Have surveys been left high and dry as research tools?

Surveys have come in for a hard time over recent years. The pollsters generally failed to pick the Trump, Brexit and now Australia’s own ScoMo victory*.

Similar techniques to those used by pollsters are employed daily by business. Tools like SurveyMonkey have become a low-cost means of quickly gaining information from customers and other stakeholders on everything from satisfaction to their opinions on ethics.

The key word in this was ‘information’ and I studiously avoided the term ‘insights’. Many still confuse the two an they are miles apart in terms of their usefulness and application to business.

The question in the light of the brutal exposure of the failings of polling in recent years is whether surveys are of any use in contemporary research and what, if any, are the alternatives given the tightening of screws around privacy protection?

I believe that they can still play a useful role, as long as you don’t rely exclusively upon them as research tools. Surveys become more effective as you add other sources and layers of information. In ancient times, we used to simply think in the context of whether we should do qualitative research, usually focus groups, to help direct the focus and design of surveys in order to quantify the findings from those groups.

I don’t know how many times, largely due to cost considerations, the decision was to just do the survey. With zero input from customers or others, this inevitably led to survey design with inbuilt biases and omissions, increasing susceptibility to error and flawed analysis. Even with regression analysis, surveys do not pick up the nuances in conversations or response that focus groups or one-to-one ethnographic type interviewing can. So even before errant polling predictions, surveys where the victim of poor or incomplete methodology and/or budgets.

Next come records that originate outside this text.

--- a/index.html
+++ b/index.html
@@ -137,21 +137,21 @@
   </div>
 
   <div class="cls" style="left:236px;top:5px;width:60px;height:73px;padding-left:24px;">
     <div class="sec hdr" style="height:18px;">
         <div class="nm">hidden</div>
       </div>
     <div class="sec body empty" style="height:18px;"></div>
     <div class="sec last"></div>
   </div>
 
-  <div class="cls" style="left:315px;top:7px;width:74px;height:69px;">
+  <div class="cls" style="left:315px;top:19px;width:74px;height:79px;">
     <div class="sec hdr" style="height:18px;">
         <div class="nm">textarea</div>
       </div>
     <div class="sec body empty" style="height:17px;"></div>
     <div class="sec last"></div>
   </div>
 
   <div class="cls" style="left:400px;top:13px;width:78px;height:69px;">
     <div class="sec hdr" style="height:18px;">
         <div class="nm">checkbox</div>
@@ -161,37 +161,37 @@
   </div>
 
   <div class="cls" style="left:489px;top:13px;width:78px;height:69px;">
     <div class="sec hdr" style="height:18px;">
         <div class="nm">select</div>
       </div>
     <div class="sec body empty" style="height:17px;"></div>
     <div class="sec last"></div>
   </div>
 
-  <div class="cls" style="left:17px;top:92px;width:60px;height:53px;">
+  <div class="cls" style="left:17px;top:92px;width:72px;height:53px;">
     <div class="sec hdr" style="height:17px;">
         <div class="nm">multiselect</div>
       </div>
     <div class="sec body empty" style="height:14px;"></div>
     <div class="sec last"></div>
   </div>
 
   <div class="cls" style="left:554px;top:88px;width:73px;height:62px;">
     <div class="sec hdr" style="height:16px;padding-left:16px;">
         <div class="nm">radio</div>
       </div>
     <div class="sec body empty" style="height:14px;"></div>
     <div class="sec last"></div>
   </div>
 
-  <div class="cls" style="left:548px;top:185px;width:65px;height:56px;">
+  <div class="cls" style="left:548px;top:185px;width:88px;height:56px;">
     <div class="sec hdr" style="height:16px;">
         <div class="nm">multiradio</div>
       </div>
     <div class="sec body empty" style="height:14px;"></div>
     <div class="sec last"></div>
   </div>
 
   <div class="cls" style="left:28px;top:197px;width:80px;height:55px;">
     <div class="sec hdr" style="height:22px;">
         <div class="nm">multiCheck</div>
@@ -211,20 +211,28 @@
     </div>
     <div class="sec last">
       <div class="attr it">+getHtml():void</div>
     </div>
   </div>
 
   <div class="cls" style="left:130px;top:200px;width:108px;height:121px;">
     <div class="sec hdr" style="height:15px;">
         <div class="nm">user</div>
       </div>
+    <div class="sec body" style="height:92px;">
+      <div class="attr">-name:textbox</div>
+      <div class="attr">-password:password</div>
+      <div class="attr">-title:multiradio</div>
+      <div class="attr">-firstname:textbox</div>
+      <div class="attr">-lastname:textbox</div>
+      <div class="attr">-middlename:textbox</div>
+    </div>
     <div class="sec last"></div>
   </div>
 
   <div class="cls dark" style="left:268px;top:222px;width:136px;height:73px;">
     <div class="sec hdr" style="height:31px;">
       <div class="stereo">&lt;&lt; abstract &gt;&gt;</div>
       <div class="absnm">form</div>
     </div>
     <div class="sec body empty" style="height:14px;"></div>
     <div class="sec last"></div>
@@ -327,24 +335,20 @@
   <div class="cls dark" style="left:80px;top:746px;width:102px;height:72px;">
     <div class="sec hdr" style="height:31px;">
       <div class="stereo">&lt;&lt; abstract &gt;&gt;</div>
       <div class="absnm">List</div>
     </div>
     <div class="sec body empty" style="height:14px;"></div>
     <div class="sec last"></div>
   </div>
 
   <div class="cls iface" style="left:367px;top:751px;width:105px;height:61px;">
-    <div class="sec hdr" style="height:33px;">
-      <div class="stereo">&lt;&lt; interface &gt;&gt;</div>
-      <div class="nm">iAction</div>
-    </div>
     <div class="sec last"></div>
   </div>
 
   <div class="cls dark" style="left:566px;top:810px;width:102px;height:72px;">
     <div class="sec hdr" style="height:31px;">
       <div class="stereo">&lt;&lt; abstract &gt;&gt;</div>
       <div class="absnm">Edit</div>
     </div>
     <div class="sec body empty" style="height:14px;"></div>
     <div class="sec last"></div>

Inevitably, results like the recent Australian federal election lead to reports, always with the benefit of hindsight, of the much greater insights and accuracy derived from big data. One Australian business claimed it foresaw the result through analysis of Facebook and Twitter conversations by postcode, but was nowhere to be seen with its prediction before the result was known.

Cambridge Analytica’s role in delivering the Trump presidency was a case study on the power of big data and high-end analytics to predict outcomes. It was helped significantly by data shared by Facebook. But the controversy that erupted around its methods raised serious questions about constraints or lack of them on privacy. The European General Date Protection Regulation (GDPR) regime is likely to become typical of the sort of regulatory intervention that will take place globally in response to this.

Many businesses have little need for stealth to capture a broad customer data set. In financial services, for example, data includes date of birth, tax and social security identifiers, and a mix of income, family and even daily (including real-time) expenditure, most of which is willingly provided by the customer.

Surveys can still be valid and useful adjuncts to the insights gleaned from data capture and analytics and more immersive and collective processes like human-centred design (HCD), which has industrialised several research and implementation practices of the past. Surveys still have a unique capacity to reach customers at scale and quantify the insights gleaned from micro-groups.

Some of their shortcomings derivce from how and when they’re deployed. I have serious misgivings, for example, about the value of the traditional, catch-all annual survey.

For industries with high-frequency customer interaction, the experience of each interaction becomes blurred over time. For sectors in which there is infrequent interaction, there will be a high proportion of responses that are indeterminate due to the time lag between the customer’s most recent interaction and the survey.

The most effective surveys are either in the moment, for example an online pop-up immediately following an interaction or transaction, or within a few days of these. The ensures the memory of the interaction and, perhaps more importantly, how customers felt about the interaction is still top of mind.

Often referred to as pulse surveying, capturing these in the moment insights has been better enabled by technology, removing the hurdle to quick and accurate aggregation of information for analysis. The operational advantage of lengthy annual, bi-annual or quarterly surveys with their often mind-numbing array of questions is gone.

Surveying at its best is a dynamic, automated process, linked to real-time analytics and platforms that can rapidly optimise and instruct the activities of customer-facing and operations teams to deliver better customer outcomes.

Once in place, this type of surveying constantly enriches your view of customer. It is much more likely to support insights that are operationalised than the annual snapshot in time which, in my experience, tends to end up as a nice glossy report that drops into the bottom drawer never to be looked at again.

Reaching the nirvana of data capture, evolving your analytics and modelling capabilities and setting up automated workflows is a considerable and sometimes arduous journey. It will take several years for larger organisations and require employees to fundamentally change the way they do business.

The point is that surveying does have a role to play, despite the recent smack to its reputation. It’s just that we need to think about where surveying fits into the architecture of our research and analytics and, ultimately, the manner and purpose of its deployment.

  • For the uninitiated international readers, ScoMo is the handle for the Australian Prime Minister, Scott Morrison. The 2022 federal election is likely to pit ScoMo against newly minted opposition leader, Albo (short for Anthony Albanese). It’s just an Australian thing.